The Problem Statement
In Post 11A, we established revision-based snapshots and four consistency levels. But deploying this to production requires addressing critical operational concerns:
Revision retention: How long do we keep old revisions?
Garbage collection: How do we clean up old data without breaking audits?
Replica lag: How do we monitor and handle slow replicas?
Performance: How do we optimize for high-throughput, low-latency checks?
Edge cases: What happens when revisions are unavailable or replicas fail?

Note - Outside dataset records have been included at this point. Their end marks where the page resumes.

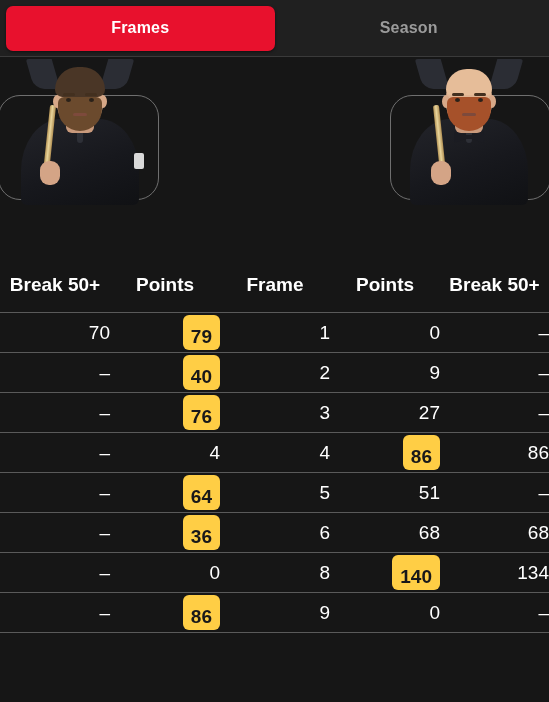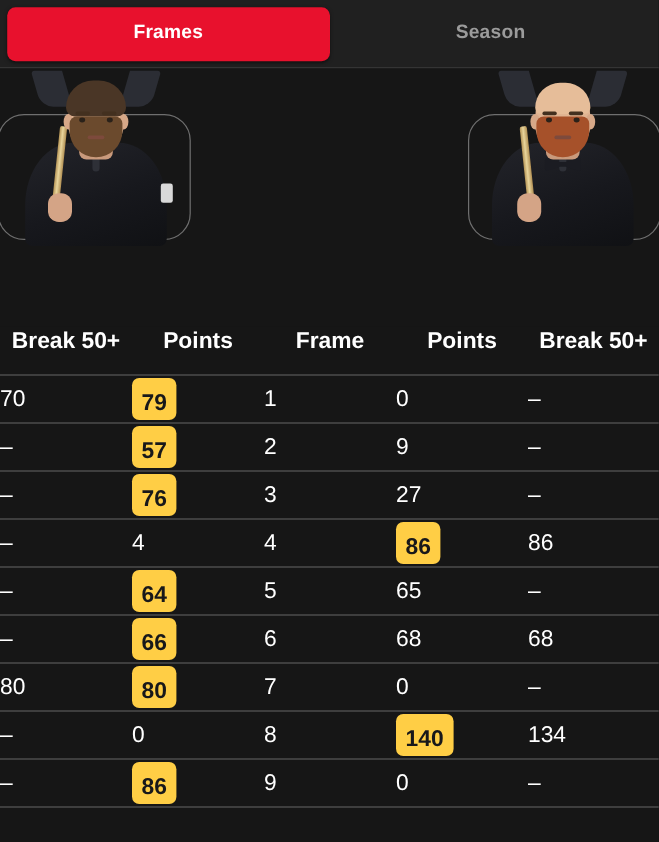--- a/index.html
+++ b/index.html
@@ -163,21 +163,21 @@
   }
   .score-table th {
     font-size: 19px;
     font-weight: bold;
     color: #ffffff;
     padding: 2px 0 16px 0;
     text-align: center;
   }
   .score-table td {
     height: 40px;
-    text-align: left;
+    text-align: right;
     font-size: 19px;
     color: #ffffff;
     border-top: 1px solid #5a5a5a;
     vertical-align: middle;
   }
   .score-table tr:last-child td { border-bottom: 1px solid #5a5a5a; }
 
   .col-a { width: 110px; }
   .col-b { width: 110px; }
   .col-c { width: 110px; }
@@ -283,21 +283,21 @@
     <tbody id="rows-body">
         <tr>
           <td><span class="plain">70</span></td>
           <td><span class="badge">79</span></td>
           <td><span class="plain">1</span></td>
           <td><span class="plain">0</span></td>
           <td><span class="plain">–</span></td>
         </tr>
         <tr>
           <td><span class="plain">–</span></td>
-          <td><span class="badge">57</span></td>
+          <td><span class="badge">40</span></td>
           <td><span class="plain">2</span></td>
           <td><span class="plain">9</span></td>
           <td><span class="plain">–</span></td>
         </tr>
         <tr>
           <td><span class="plain">–</span></td>
           <td><span class="badge">76</span></td>
           <td><span class="plain">3</span></td>
           <td><span class="plain">27</span></td>
           <td><span class="plain">–</span></td>
@@ -306,36 +306,29 @@
           <td><span class="plain">–</span></td>
           <td><span class="plain">4</span></td>
           <td><span class="plain">4</span></td>
           <td><span class="badge">86</span></td>
           <td><span class="plain">86</span></td>
         </tr>
         <tr>
           <td><span class="plain">–</span></td>
           <td><span class="badge">64</span></td>
           <td><span class="plain">5</span></td>
-          <td><span class="plain">65</span></td>
-          <td><span class="plain">–</span></td>
-        </tr>
-        <tr>
-          <td><span class="plain">–</span></td>
-          <td><span class="badge">66</span></td>
+          <td><span class="plain">51</span></td>
+          <td><span class="plain">–</span></td>
+        </tr>
+        <tr>
+          <td><span class="plain">–</span></td>
+          <td><span class="badge">36</span></td>
           <td><span class="plain">6</span></td>
           <td><span class="plain">68</span></td>
           <td><span class="plain">68</span></td>
-        </tr>
-        <tr>
-          <td><span class="plain">80</span></td>
-          <td><span class="badge">80</span></td>
-          <td><span class="plain">7</span></td>
-          <td><span class="plain">0</span></td>
-          <td><span class="plain">–</span></td>
         </tr>
         <tr>
           <td><span class="plain">–</span></td>
           <td><span class="plain">0</span></td>
           <td><span class="plain">8</span></td>
           <td><span class="badge">140</span></td>
           <td><span class="plain">134</span></td>
         </tr>
         <tr>
           <td><span class="plain">–</span></td>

Real-world operational challenges:
Looking at how production systems handle revisions reveals critical requirements:
Google Zanzibar: Garbage collection with retention policies
Auth0 FGA: Replica lag monitoring and alerting
Ory Keto: Configurable retention for compliance
SpiceDB: Performance optimization with caching
Common operational patterns:
Retention policies: Keep revisions for audit compliance (HIPAA, SOC2, GDPR)
Garbage collection: Delete old revisions to save storage
Replica monitoring: Track lag and health of replicas
Performance tuning: Optimize indexes, caching, and query patterns
What we need to address:
"Production deployment requires operational excellence: retention policies, garbage collection, monitoring, and performance optimization."
Our current model has gaps:
❌ No retention policy — revisions accumulate forever
❌ No garbage collection — storage grows unbounded
❌ No replica monitoring — can't detect lag or failures
❌ No performance optimization — queries may be slow
The core problem: We need operational tools and design decisions to run revision-based authorization at scale.
Human Rule
"Production systems need operational excellence, not just correctness."
Retention policies, garbage collection, monitoring, and performance optimization are essential for running authorization at scale.
Design Decisions
Decision 1: Logical Revisions vs Timestamps
Question: Should we use logical revisions (counters) or physical timestamps?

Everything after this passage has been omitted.